Running LLMs Dynamically, in Production, on Limited Resources, Is Hard. We Think There’s Room for Another Approach…

The rapid expansion of the enterprise LLM market—projected to jump from $6 billion in 2025 to over $50 billion by 2035—has highlighted a stark cost asymmetry: inference workloads, executed millions of times daily, dwarf the one‑off expense of model training. Traditional deployment patterns allocate a dedicated GPU per model, leading to chronic under‑utilization as workloads fluctuate across the day. This static approach not only inflates capital outlays but also forces engineers to over‑provision hardware, eroding the economic case for on‑premise AI solutions.

Enter kvcached, an open‑source library that brings virtual‑memory concepts from operating systems to GPU inference. By reserving large virtual address spaces for KV caches while allocating physical pages only when needed, kvcached enables multiple LLM instances to coexist on a single GPU without pre‑emptive memory hoarding. Real‑world tests with three Llama‑3.1‑8B models on an NVIDIA A100 demonstrated more than a two‑fold reduction in time‑to‑first‑token, translating directly into higher throughput and fewer GPUs required to meet service‑level targets. This dynamic memory model reshapes the resource calculus for teams that previously faced hard limits on model concurrency.

Sardeenz builds on that foundation, delivering a lightweight control plane that automates model loading, routing, and monitoring through a single OpenAI‑compatible endpoint and an intuitive web dashboard.
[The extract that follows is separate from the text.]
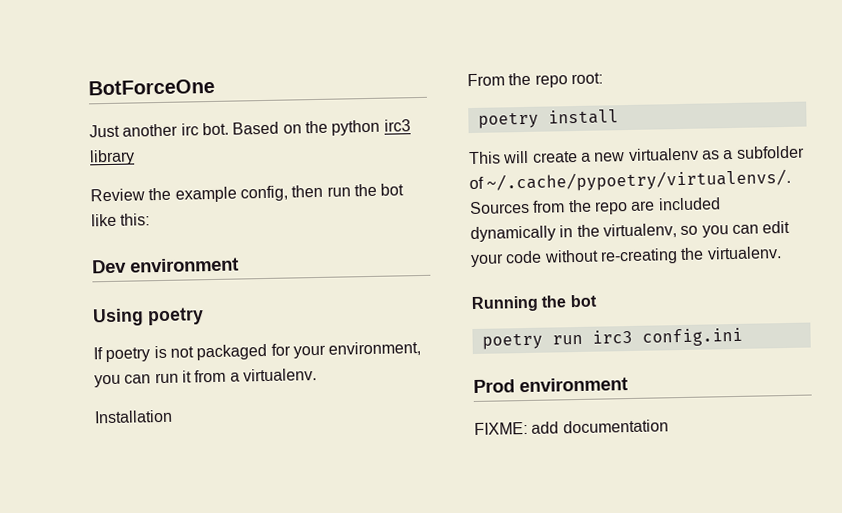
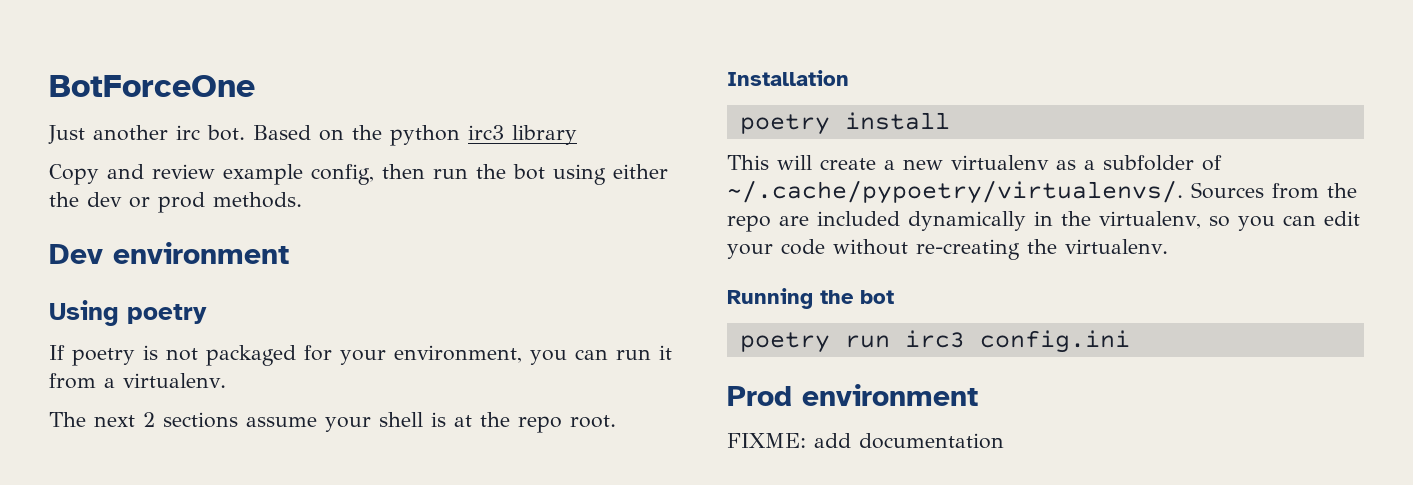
[90,187,172,202] Review the -> [49,164,215,185] Copy and review
[91,213,151,227] like this: -> [553,164,668,185] [49,192,302,213] using either the dev or prod methods.
[94,409,173,424] [467,72,603,88] Installation // From the repo root: -> [49,412,616,433] [727,70,849,86] The next 2 sections assume your shell is at the repo root. // Installation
Deployed as a single container, it integrates with Kubernetes, supports health probes, Prometheus metrics, and flexible authentication, allowing platform engineers to spin up a multi‑model serving stack in hours rather than weeks. While not intended for massive, multi‑node clusters, Sardeenz fills a critical niche for research labs, mid‑size enterprises, and regulated on‑premise environments that need to stretch a handful of GPUs across diverse AI workloads. Future enhancements—autoscaling, LoRA adapter hot‑swaps, and multi‑node awareness—promise to broaden its applicability as the industry seeks ever more efficient ways to operationalize LLMs.